Confession time: I went through at least three packs of sandwich thins for work lunches… and made peanut butter and jelly samiches with them. I’m boring when it comes to sandwiches. But these lovely thin breads just stuck with me. You can use them as a fluffy bread replacement, as a hamburger bun replacement… heck toast em and schmear Nutella on them for dessert!
Done, done and done!!
When I saw on Tracey’s blog that I could make these at home, I was thrilled. But I forewarn you, the packaged ones may have chemicals and other things in them that are no-nos to some people, but they stay softer longer. The homemade version went stale after about 3 days. So if you make the whole batch, I suggest bagging up the amount you’ll eat in a few days’ time and freezing the rest, taking them out to thaw as you need/want them.
As Tracey states “the recipe does call for a few ingredients you may not have in your pantry – vital wheat gluten and wheat bran. If you didn’t have the wheat gluten, you could try using additional all-purpose flour instead.” I didn’t have either the gluten or bran so I subbed AP and whole wheat flour respectively.
Homemade Sandwich Thins
adapted from Tracey’s Culinary Adventures
1 large egg
1 1/4 cups warm water (about 100 F)
2 tablespoons olive oil
2 cups whole wheat flour
1 cup all-purpose flour
1/2 cup wheat bran
2 tablespoons vital wheat gluten
2 teaspoons instant yeast
1/4 cup sugar
1 teaspoon salt
rolled oats (for sprinkling on top of the sandwich thins)
Crack the egg into a 2-cup measuring cup and beat lightly with a whisk. Whisk in the water and olive oil. Add the whole wheat flour, all-purpose flour, wheat bran, wheat gluten, yeast, sugar and salt to the bowl of a stand mixer fitted with the dough hook. Mix briefly just to combine. With the mixer on low speed, slowly add the wet ingredients to the bowl. Once completely incorporated, continue kneading on low speed until the dough is soft and elastic, about 7-8 minutes. If the dough is too sticky, add a small amount of flour; if it is too dry, add a little water.

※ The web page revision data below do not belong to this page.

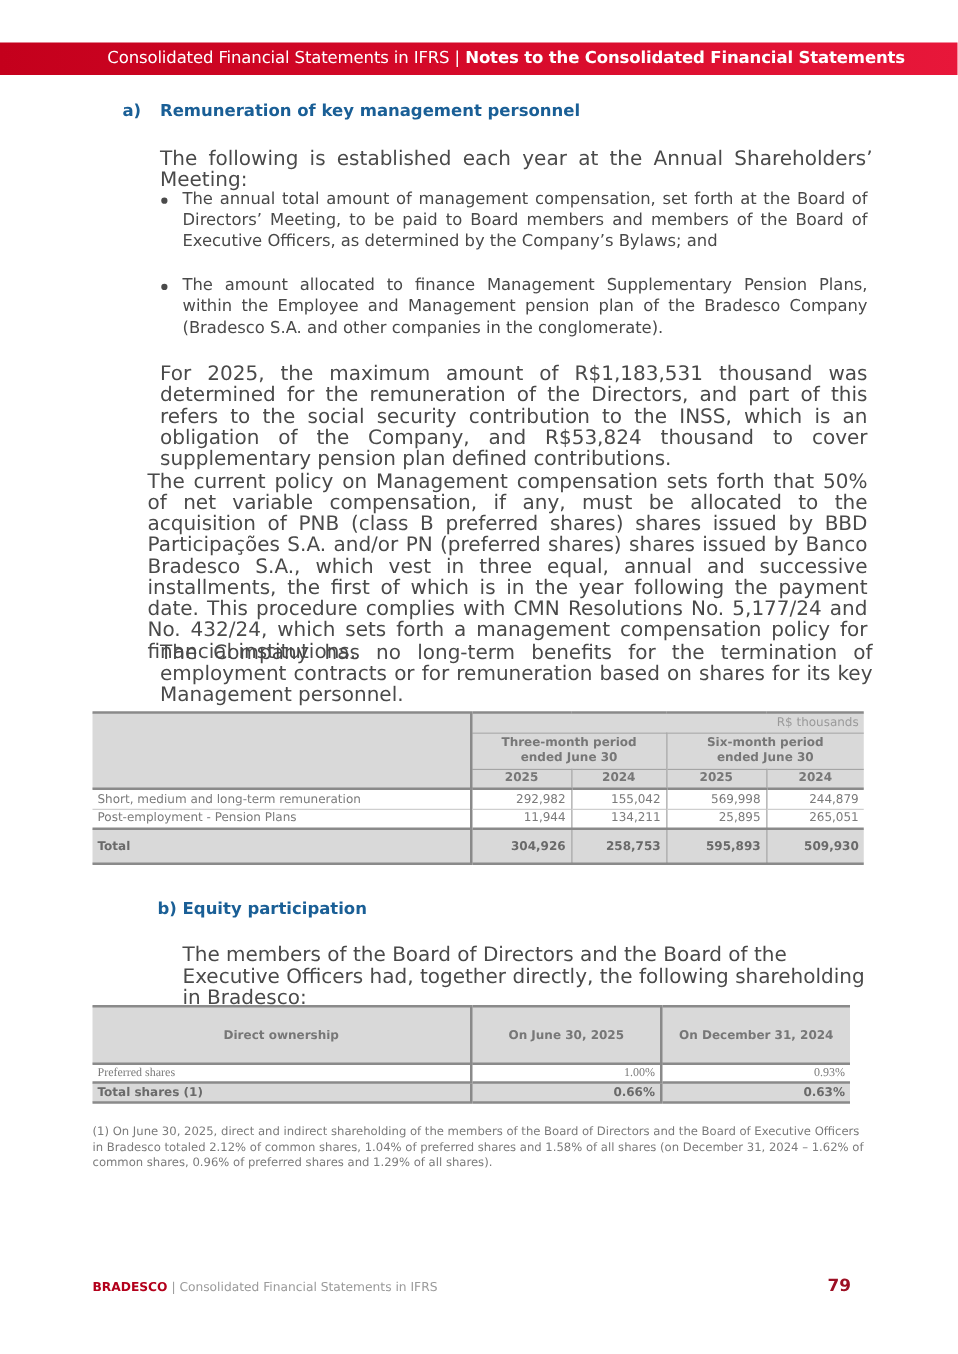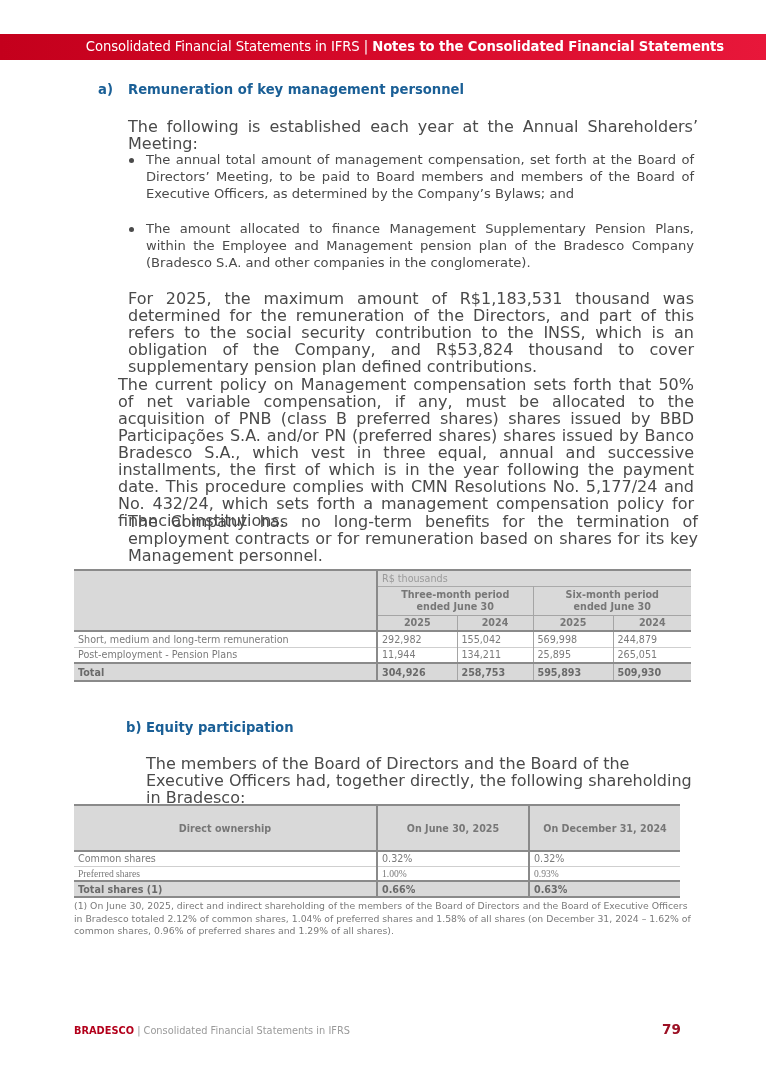--- a/index.html
+++ b/index.html
@@ -37,7 +37,7 @@
   table.fin td { padding: 0 4px; white-space: nowrap; }
   .gray { background: #d9d9d9; }
   .hdr-bold { font-weight: bold; color: #777; text-align: center; }
-  .num { }
+  .num { text-align: right; }
   .total td { font-weight: bold; color: #6a6a6a; background: #d9d9d9; }
 
   .footnote {

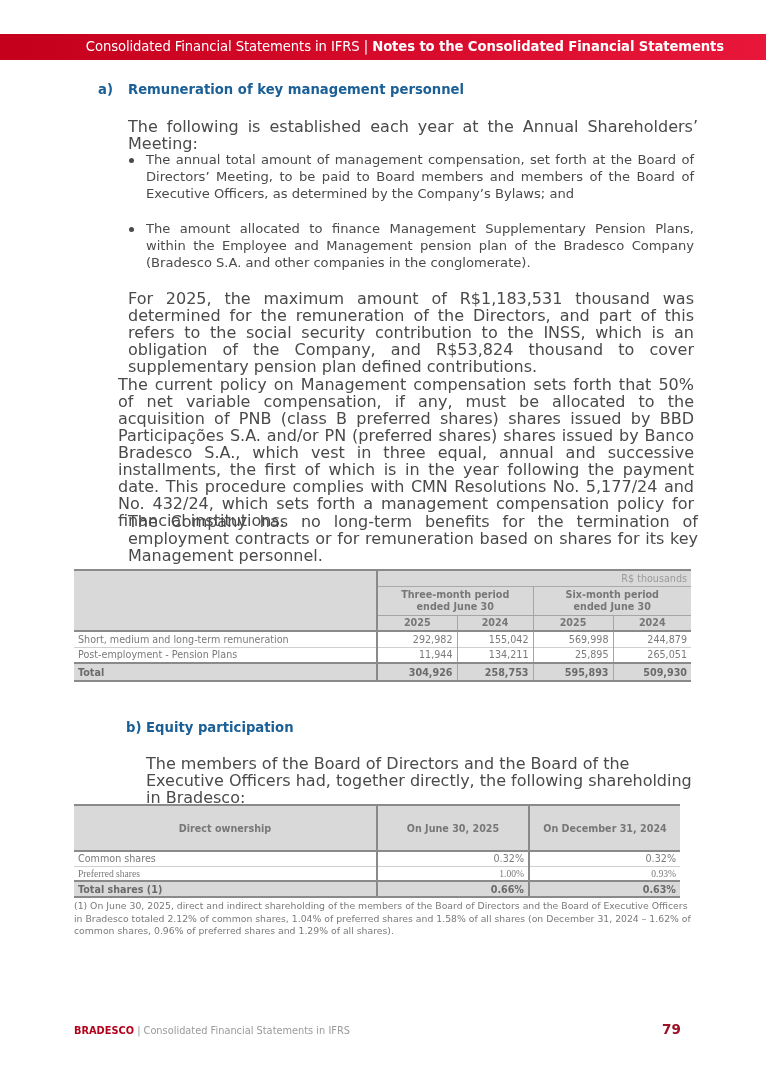--- a/index.html
+++ b/index.html
@@ -119,7 +119,7 @@
     <td class="num" style="border-right:1.5px solid #a5a5a5;">25,895</td>
     <td class="num">265,051</td>
   </tr>
-  <tr class="total" style="height:18px; border-top:2px solid #8a8a8a;">
+  <tr class="total" style="height:28px; border-top:2px solid #8a8a8a;">
     <td style="border-right:2px solid #8a8a8a;">Total</td>
     <td class="num" style="border-right:1.5px solid #a5a5a5;">304,926</td>
     <td class="num" style="border-right:1.5px solid #a5a5a5;">258,753</td>

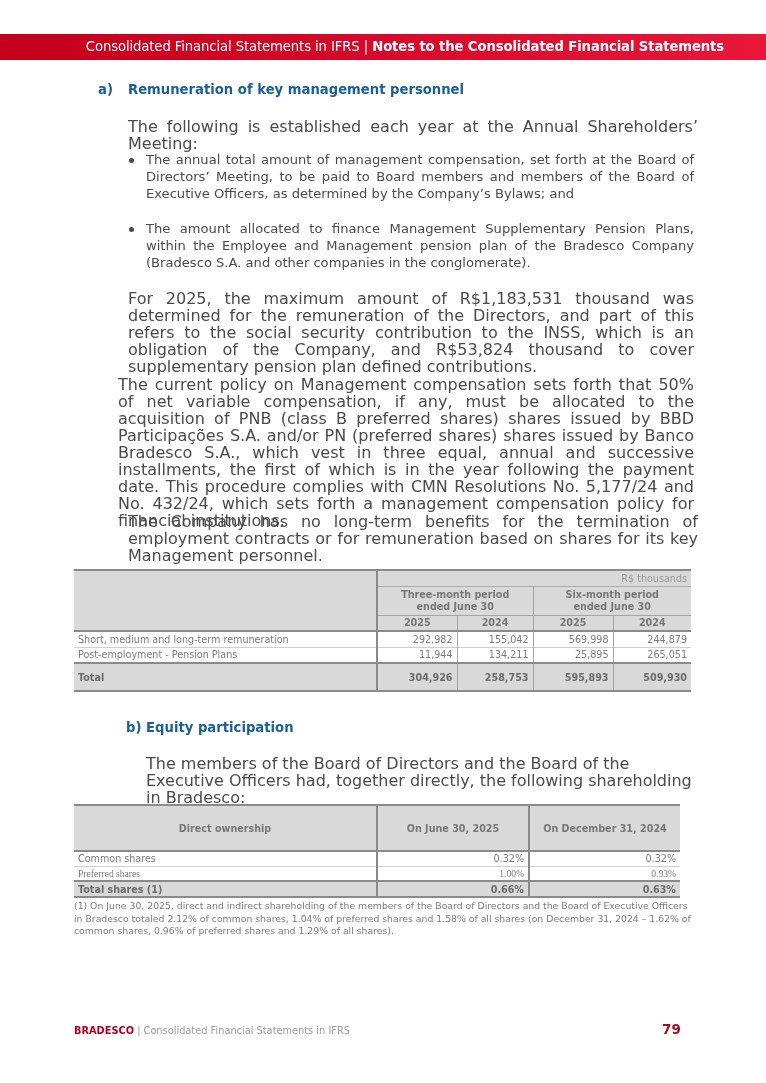--- a/index.html
+++ b/index.html
@@ -145,11 +145,6 @@
     <td class="gray hdr-bold" style="border-right:2px solid #8a8a8a; border-bottom:2px solid #8a8a8a;">On June 30, 2025</td>
     <td class="gray hdr-bold" style="border-bottom:2px solid #8a8a8a;">On December 31, 2024</td>
   </tr>
-  <tr style="height:15px; border-bottom:1px solid #cfcfcf;">
-    <td style="border-right:2px solid #8a8a8a;">Common shares</td>
-    <td class="num" style="border-right:2px solid #8a8a8a;">0.32%</td>
-    <td class="num">0.32%</td>
-  </tr>
   <tr style="height:15px;font-family:Liberation Serif, serif;">
     <td style="border-right:2px solid #8a8a8a;">Preferred shares</td>
     <td class="num" style="border-right:2px solid #8a8a8a;">1.00%</td>

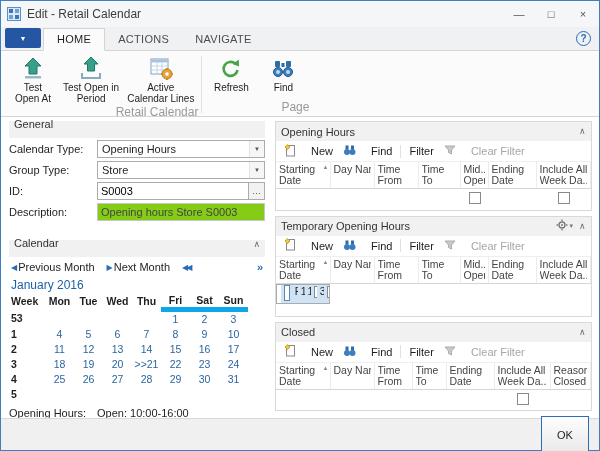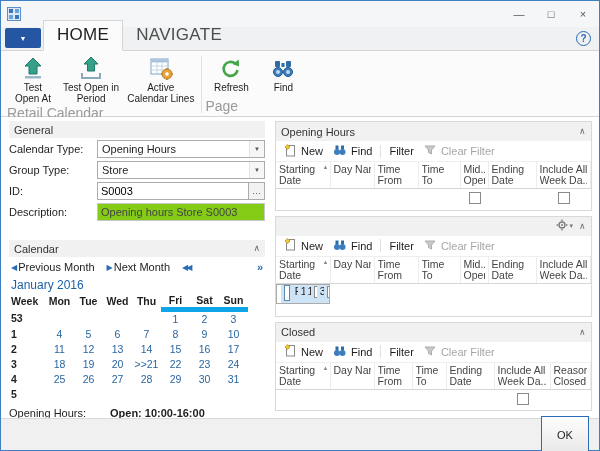--- a/index.html
+++ b/index.html
@@ -115,6 +115,7 @@
           <rect x="8" y="8" width="4" height="4" fill="#3a76b9"></rect>
         </svg>
     </span>
+    <span class="title-text">Edit - Retail Calendar</span>
     <div class="win-controls">
       <div class="win-btn">—</div>
       <div class="win-btn">□</div>

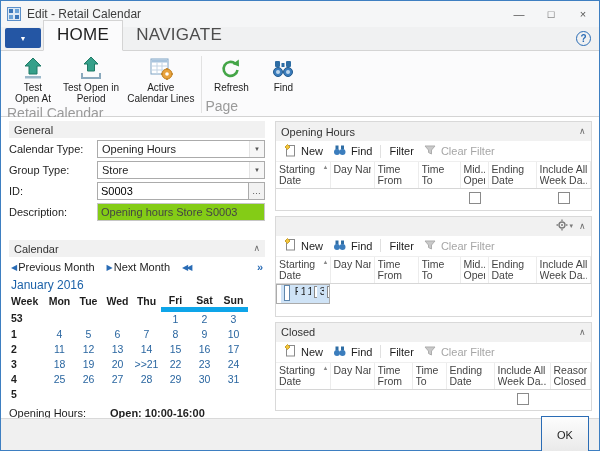--- a/index.html
+++ b/index.html
@@ -18,7 +18,7 @@
   .tabrow { height:24px; background:#f0f1f2; display:flex; align-items:flex-end; flex:0 0 auto; border-bottom:1px solid #d4d4d4; }
   .app-btn { width:36px; height:20px; background:#2456a4; color:#fff; display:flex; align-items:center; justify-content:center;
              margin:0 2px 2px 4px; font-size:7px; border-radius:2px; }
-  .tab { padding:4px 13px 5px 13px; color:#4d4d4d; font-size:17px; letter-spacing:.3px; }
+  .tab { padding:4px 13px 5px 13px; color:#4d4d4d; font-size:11px; letter-spacing:.3px; }
   .tab.active { background:#fbfbfc; border:1px solid #d4d4d4; border-bottom:1px solid #fbfbfc; margin-bottom:-1px; color:#1e1e1e; }
   .help-btn { margin-left:auto; margin-right:8px; margin-bottom:4px; width:15px; height:15px; border:1px solid #2a6cb5; border-radius:50%;
               color:#2a6cb5; font-weight:bold; font-size:10px; display:flex; align-items:center; justify-content:center; }

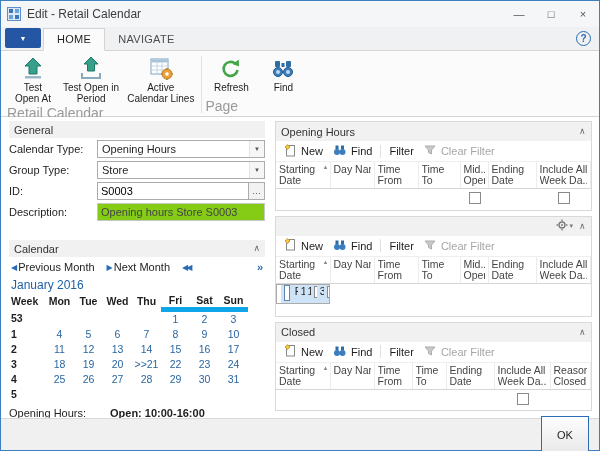--- a/index.html
+++ b/index.html
@@ -128,6 +128,7 @@
       <span>▼</span>
     </div>
     <div class="tab active">HOME</div>
+    <div class="tab">ACTIONS</div>
     <div class="tab">NAVIGATE</div>
     <div class="help-btn">?</div>
   </div>

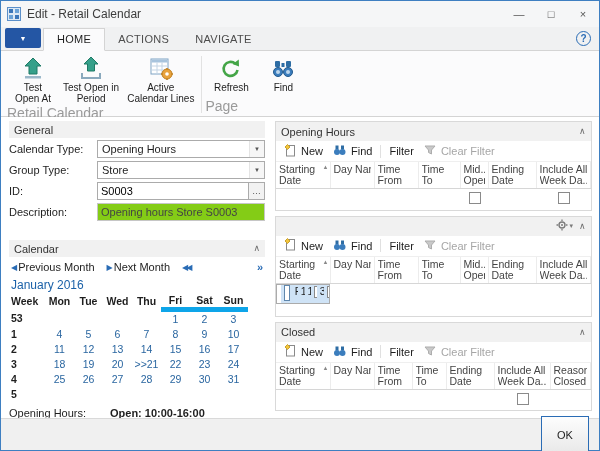--- a/index.html
+++ b/index.html
@@ -31,7 +31,7 @@
   .rbtn .ic { height:27px; display:flex; align-items:flex-end; justify-content:center; }
   .rbtn .lbl { font-size:10px; line-height:11px; text-align:center; color:#1e1e1e; margin-top:1px; }
   .rbtn .lbl span { display:block; }
-  .rgroup-label { text-align:left; font-size:14px; color:#9a9a9a; padding:1px 0 2px 0; }
+  .rgroup-label { text-align:right; font-size:12px; color:#9a9a9a; padding:1px 0 2px 0; }
   .rsep { width:1px; background:#e2e2e2; margin:3px 3px; }
 
   

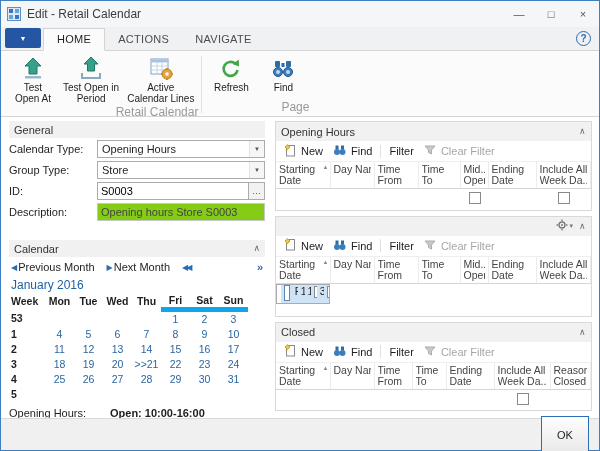--- a/index.html
+++ b/index.html
@@ -39,7 +39,7 @@
   .left { width:268px; padding:4px 4px 0 8px; flex:0 0 auto; }
   .right { flex:1; padding:4px 8px 0 6px; display:flex; flex-direction:column; }
 
-  .sechdr { height:17px; background:#f1f1f1; display:flex; align-items:center; padding:0 5px; color:#333; margin-bottom:2px; }
+  .sechdr { height:17px; background:#f1f1f1; display:flex; align-items:flex-end; padding:8px 5px; color:#333; margin-bottom:2px; }
   .chev { margin-left:auto; color:#6f6f6f; font-size:9px; line-height:9px; }
 
   .frow { display:flex; align-items:center; height:18px; margin-bottom:3px; }

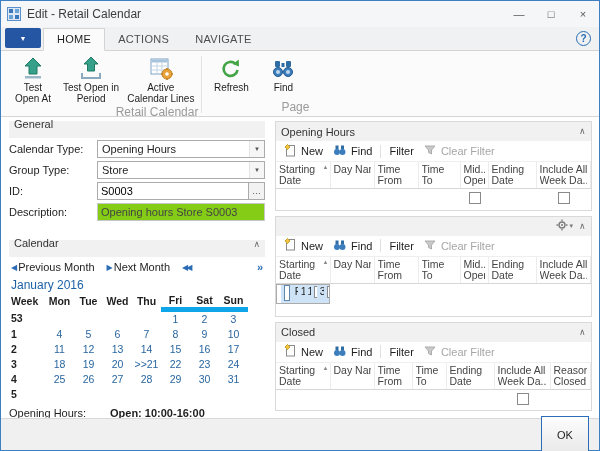--- a/index.html
+++ b/index.html
@@ -77,7 +77,7 @@
   .phead .gear { margin-left:auto; display:flex; align-items:center; gap:1px; }
   .phead .gear + .chev { margin-left:6px; }
   .ptools { height:21px; display:flex; align-items:center; padding:0 4px; gap:2px; border-bottom:1px solid #efefef; }
-  .tool { display:flex; align-items:center; gap:5px; padding:0 4px; color:#1e1e1e; }
+  .tool { display:flex; align-items:center; gap:15px; padding:0 4px; color:#1e1e1e; }
   .tool.disabled { color:#a6a6a6; }
   .tdiv { width:1px; height:13px; background:#e0e0e0; margin:0 2px; }
 

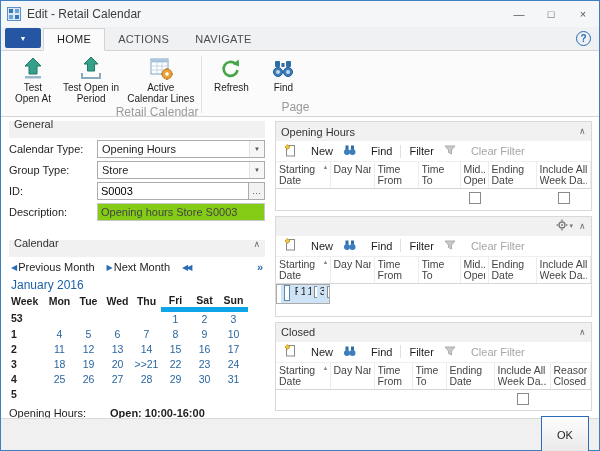--- a/index.html
+++ b/index.html
@@ -466,6 +466,7 @@
 
       <div class="panel">
         <div class="phead">
+          <span>Temporary Opening Hours</span>
           <span class="gear">
             <span><svg width="12" height="12" viewBox="0 0 12 12">
                   <circle cx="6" cy="6" r="3" fill="none" stroke="#7a7a7a" stroke-width="1.4"></circle>

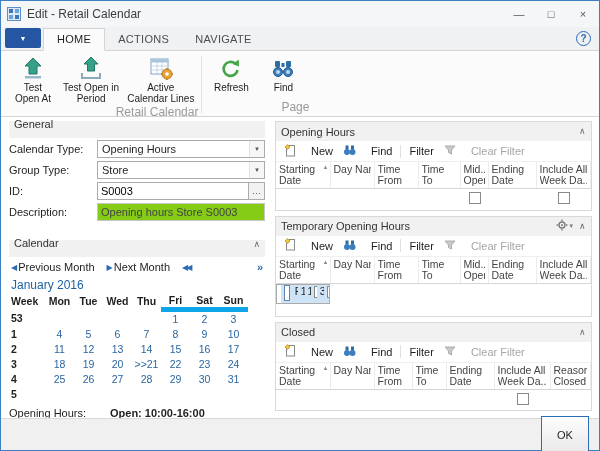--- a/index.html
+++ b/index.html
@@ -67,7 +67,7 @@
   .cal td { text-align:center; padding:1px 0; font-size:10.5px; line-height:13px; color:#2a66a0; }
   .cal td.wk { font-weight:bold; color:#1e1e1e; text-align:left; }
 
-  .hline { display:flex; margin-top:5px; height:14px;gap:13px; }
+  .hline { display:flex; margin-top:5px; height:14px; }
   .hlabel { width:88px; color:#1e1e1e; }
   .hval { font-weight:bold; }
 

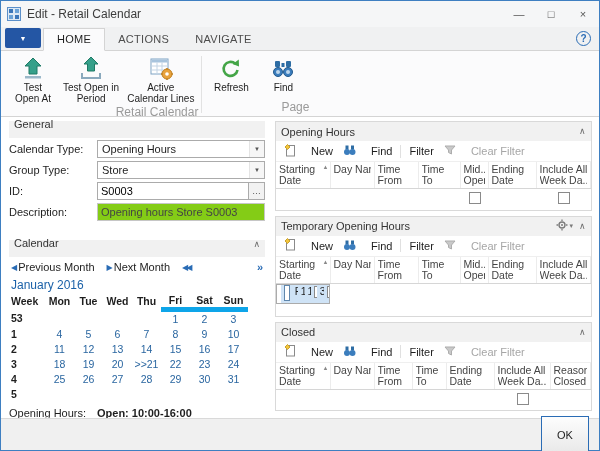--- a/index.html
+++ b/index.html
@@ -69,7 +69,7 @@
 
   .hline { display:flex; margin-top:5px; height:14px; }
   .hlabel { width:88px; color:#1e1e1e; }
-  .hval { font-weight:bold; }
+  .hval { font-weight:normal; }
 
   
   .panel { border:1px solid #d9d9d9; background:#fff; margin-bottom:5px; }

Spray a large bowl with cooking spray. Add the dough to the bowl, turning to coat. Cover with plastic wrap, and let the dough rise until doubled, about 1 1/2 hours.
Line 2 baking sheets with parchment paper. Divide the dough into 16 equal portions. I weighed the ball of dough first and then used the scale to verify each portion was approximately the same size, but you could definitely just eyeball it. Roll each portion into a ball, then flatten it into a circle between your palms. Transfer to the baking sheet and, using your fingertips, press the circle into a thin round, about 5-inches in diameter. Brush the dough with water and sprinkle each thin with rolled oats. Cover each baking sheet with plastic wrap and let the thins rise just slightly while the oven preheats, about 30 minutes.
Preheat oven to 350 F. Use a wooden skewer to poke 9 holes in each thin. Bake for 12-15 minutes, or until puffed and dry on top. Cool completely before slicing.